I guess summer is over and new beginnings are around again, the start of school for many, and for us, the start for a search for a school. We have until the end of this year to chose a school for Charlie. He’ll be attending a state primary, hopefully within walking distance, we have 4 to chose from where we currently live.
I am thankful for this summer. It’s healed me in so many ways. I thought I would be begging for nursery to start by now but actually I feel very very sad that my little man will be going 9-12 every day to pre school. I’m going to miss our morning routine, miss cuddles and will be spending the year preparing him for school which is an even worse prospect!

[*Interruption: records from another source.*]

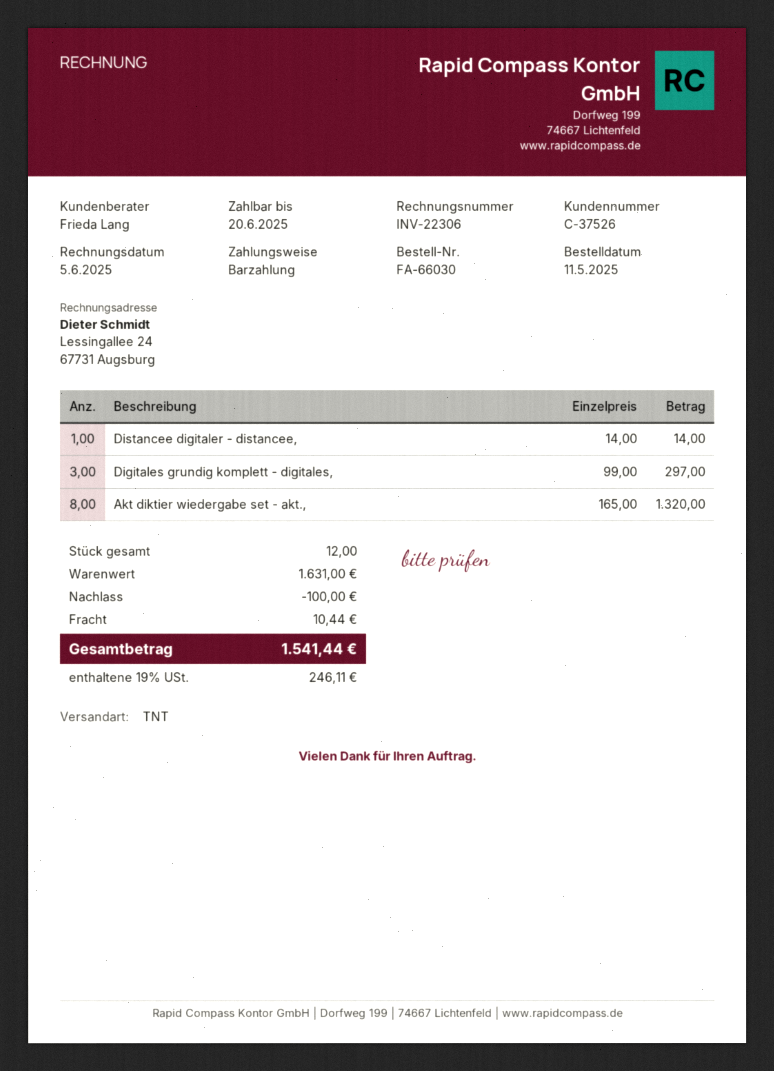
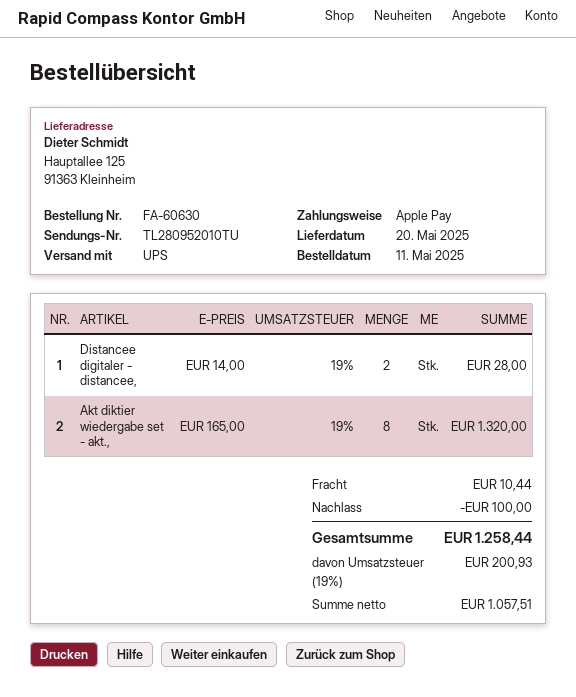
order number: FA-66030 -> FA-60630
payment method: cash -> Apple Pay
shipping method: TNT -> UPS
Distancee digitaler - distancee,: 1 x 14.00 = 14.00 -> 2 x 14.00 = 28.00
Digitales grundig komplett - digitales,: 3 x 99.00 = 297.00 -> none
tax: 19% = 246.11 -> 19% = 200.93
total: 1541.44 -> 1258.44

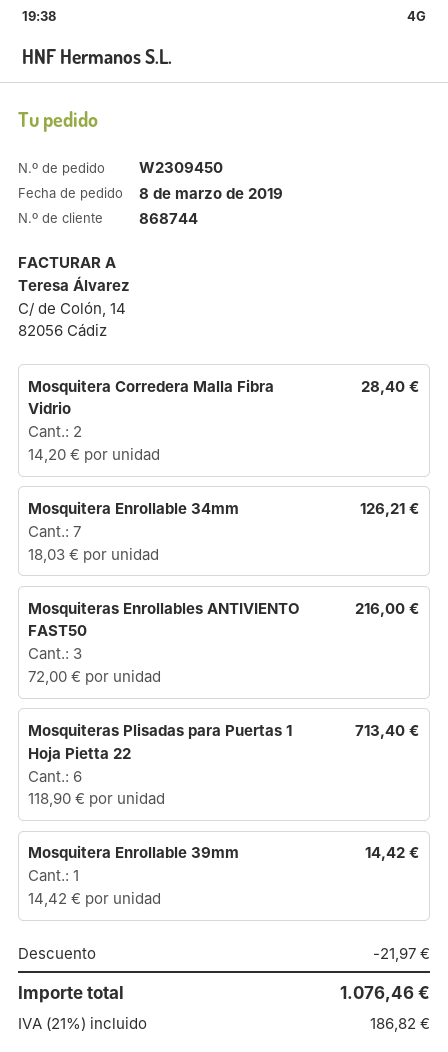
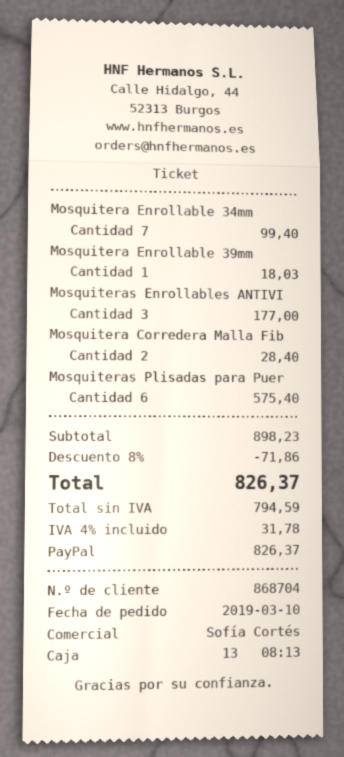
order date: 2019-03-08 -> 2019-03-10
customer number: 868744 -> 868704
Mosquitera Enrollable 34mm: 7 for 126.21 -> 7 for 99.40
Mosquiteras Enrollables ANTIVIENTO FAST50: 3 for 216.00 -> 3 for 177.00
Mosquiteras Plisadas para Puertas 1 Hoja Pietta 22: 6 for 713.40 -> 6 for 575.40
Mosquitera Enrollable 39mm: 1 for 14.42 -> 1 for 18.03
discount: 21.97 -> 71.86
tax: 21% = 186.82 -> 4% = 31.78
total: 1076.46 -> 826.37

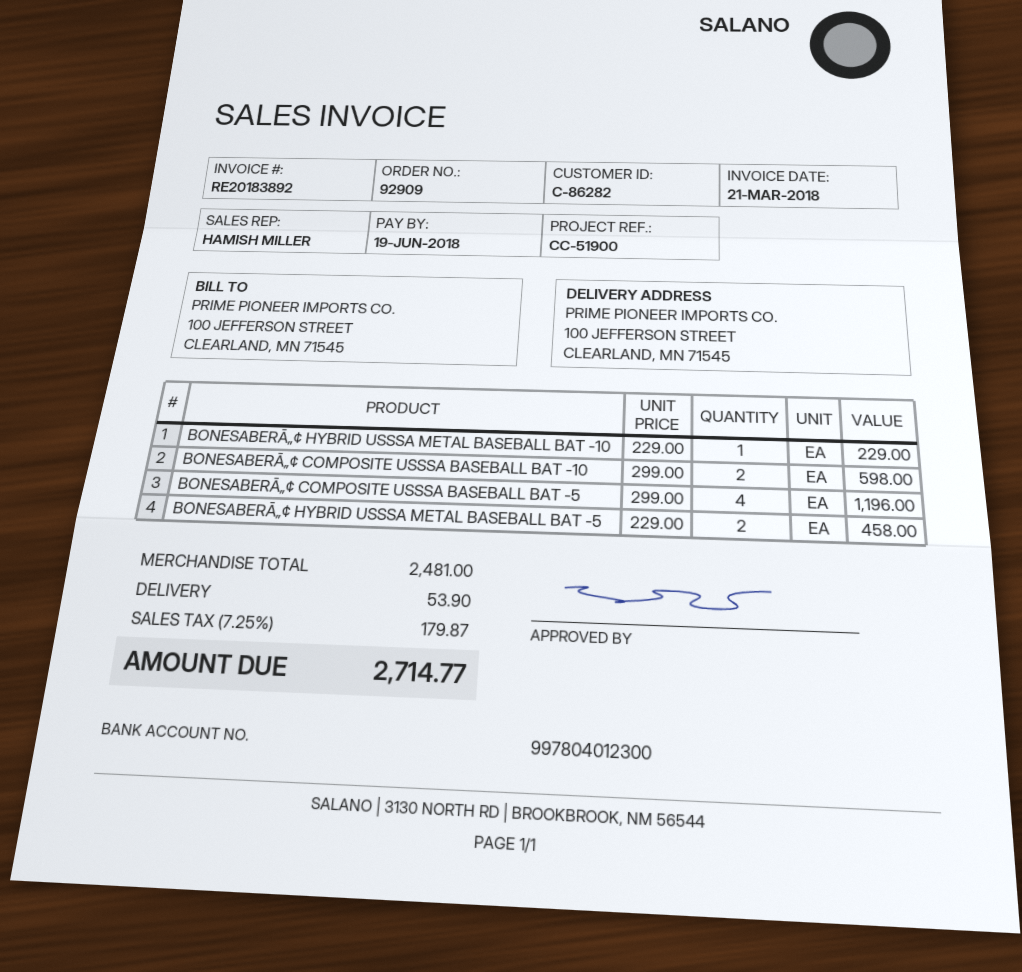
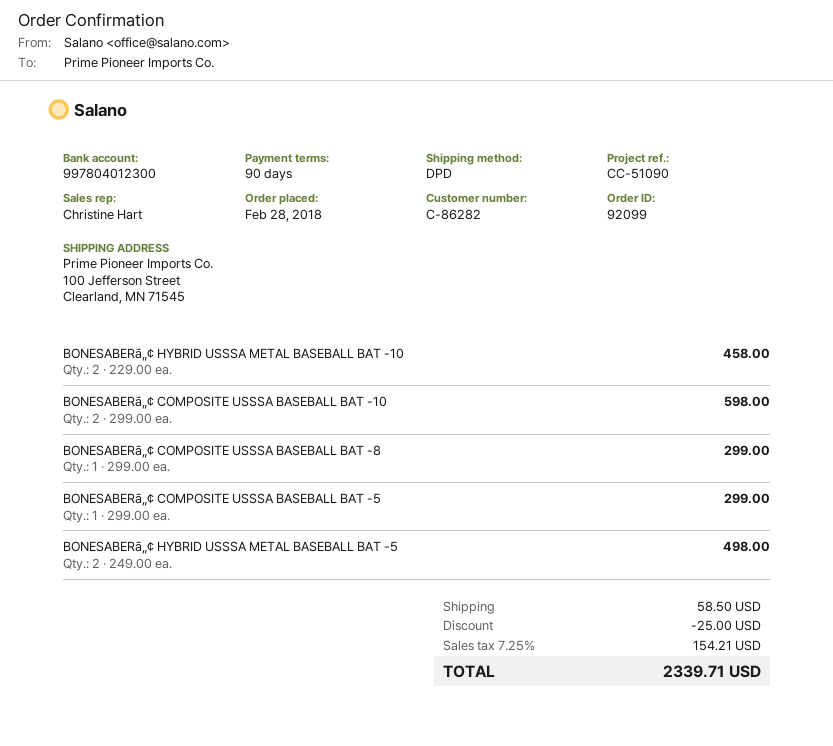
order number: 92909 -> 92099
reference: CC-51900 -> CC-51090
sales rep: HAMISH MILLER -> Christine Hart
BONESABERĀ„¢ HYBRID USSSA METAL BASEBALL BAT -10: 1 x 229.00 = 229.00 -> 2 x 229.00 = 458.00
BONESABERĀ„¢ COMPOSITE USSSA BASEBALL BAT -5: 4 x 299.00 = 1196.00 -> 1 x 299.00 = 299.00
BONESABERĀ„¢ HYBRID USSSA METAL BASEBALL BAT -5: 2 x 229.00 = 458.00 -> 2 x 249.00 = 498.00
BONESABERā„¢ COMPOSITE USSSA BASEBALL BAT -8: none -> 1 x 299.00 = 299.00
discount: none -> 25.00
shipping: 53.90 -> 58.50
tax: 7.25% = 179.87 -> 7.25% = 154.21
total: 2714.77 -> 2339.71

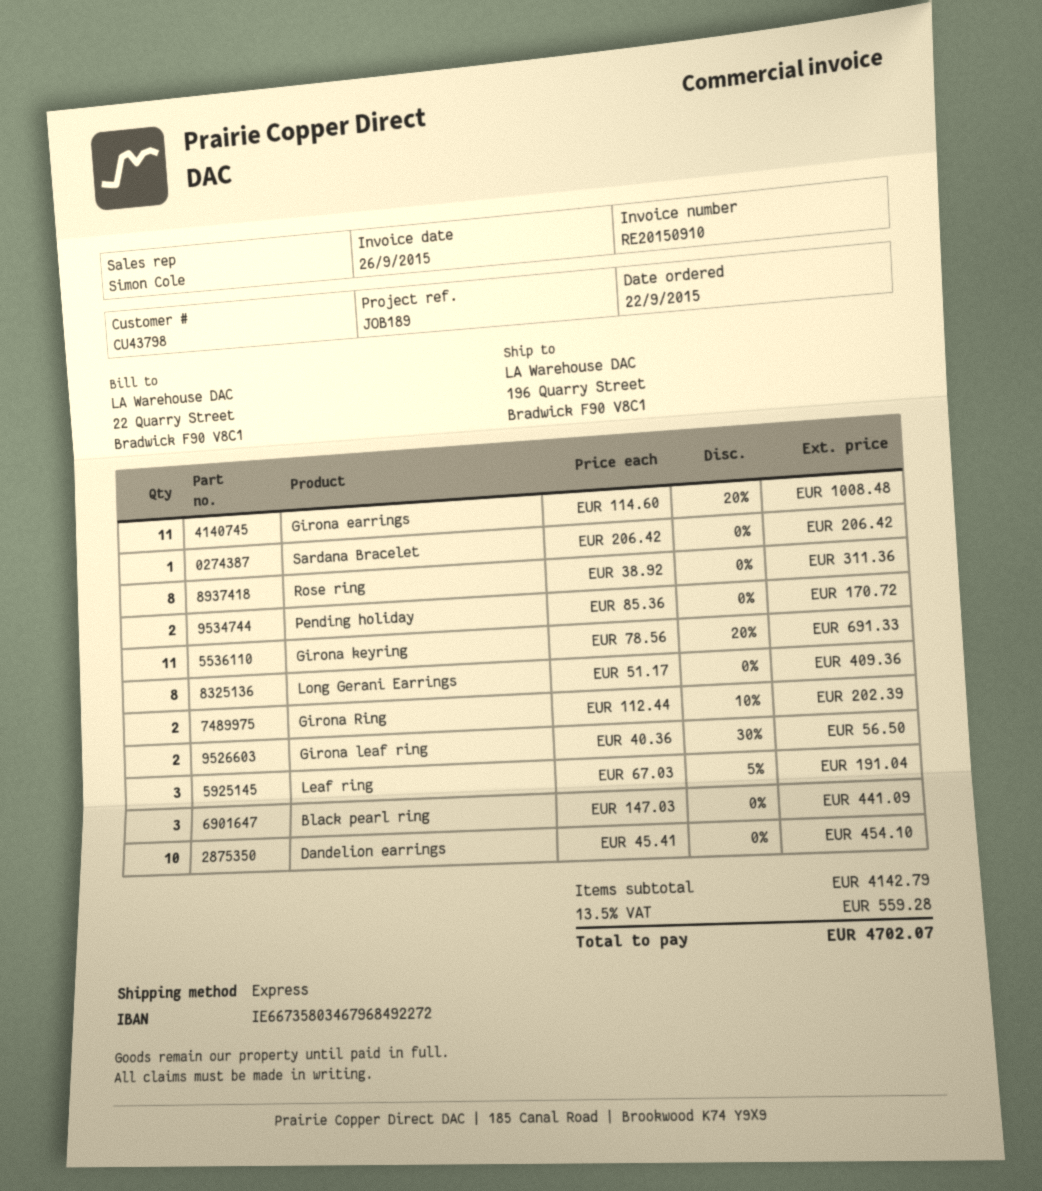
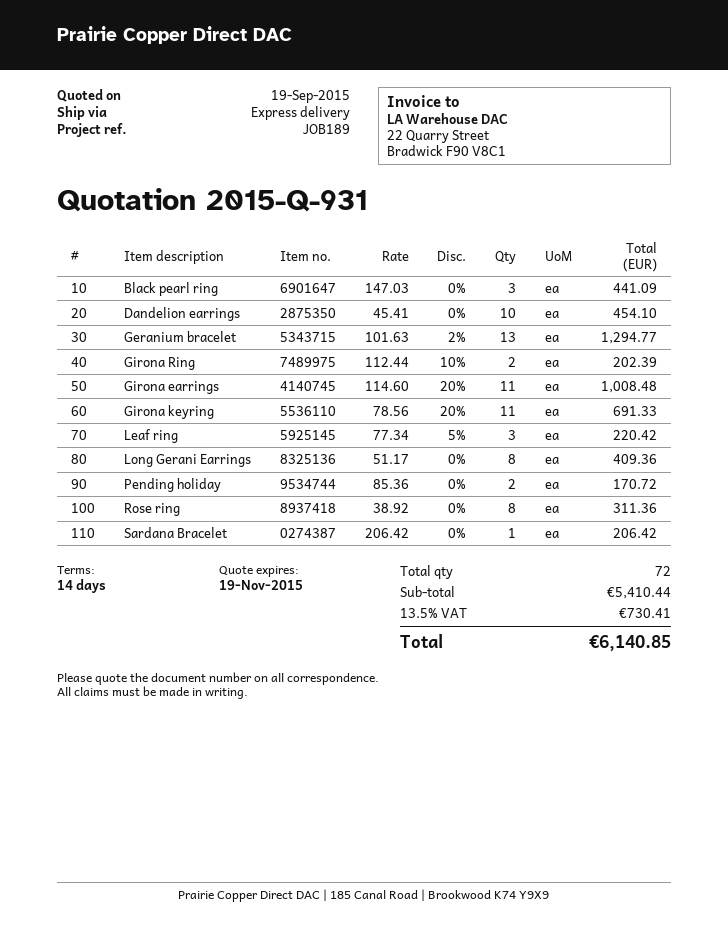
Girona leaf ring: 2 x 40.36 - 30% = 56.50 -> none
Leaf ring: 3 x 67.03 - 5% = 191.04 -> 3 x 77.34 - 5% = 220.42
Geranium bracelet: none -> 13 x 101.63 - 2% = 1294.77
subtotal: 4142.79 -> 5410.44
tax: 13.5% = 559.28 -> 13.5% = 730.41
total: 4702.07 -> 6140.85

Don’t get me wrong, for Charlie, nursery is stupendous, he loves it there, enjoys every second, and I think he will just love school with uniform and routine. He spent the day in a reception class once when I was working and slotted in very nicely.
I usually am not a huge summer girl, I’m big so it’s uncomfortable at times but this year I have embraced it, loved being with my child and spent my time enjoying having a life without the pressure of trying to be everything to everyone. Releasing the pressure of working nearly full time so that I could be free to be a mother properly has been such a healing thing for me, I’ve talked about Charlie and my bond before and I feel this has cemented our friendship and built on solid foundations a proper bond that will last forever.
I welcome September, I welcome falling leaves, falling leaves, winter sunshine and I take that it will come with cold and rain as well. Charlie and I are great though and will weather the winter with more adventures and activity. I’ve loved documenting our time too. Shoestrings and doing things is doing well and growing in readership.
This summer has been a turning point and long may it continue.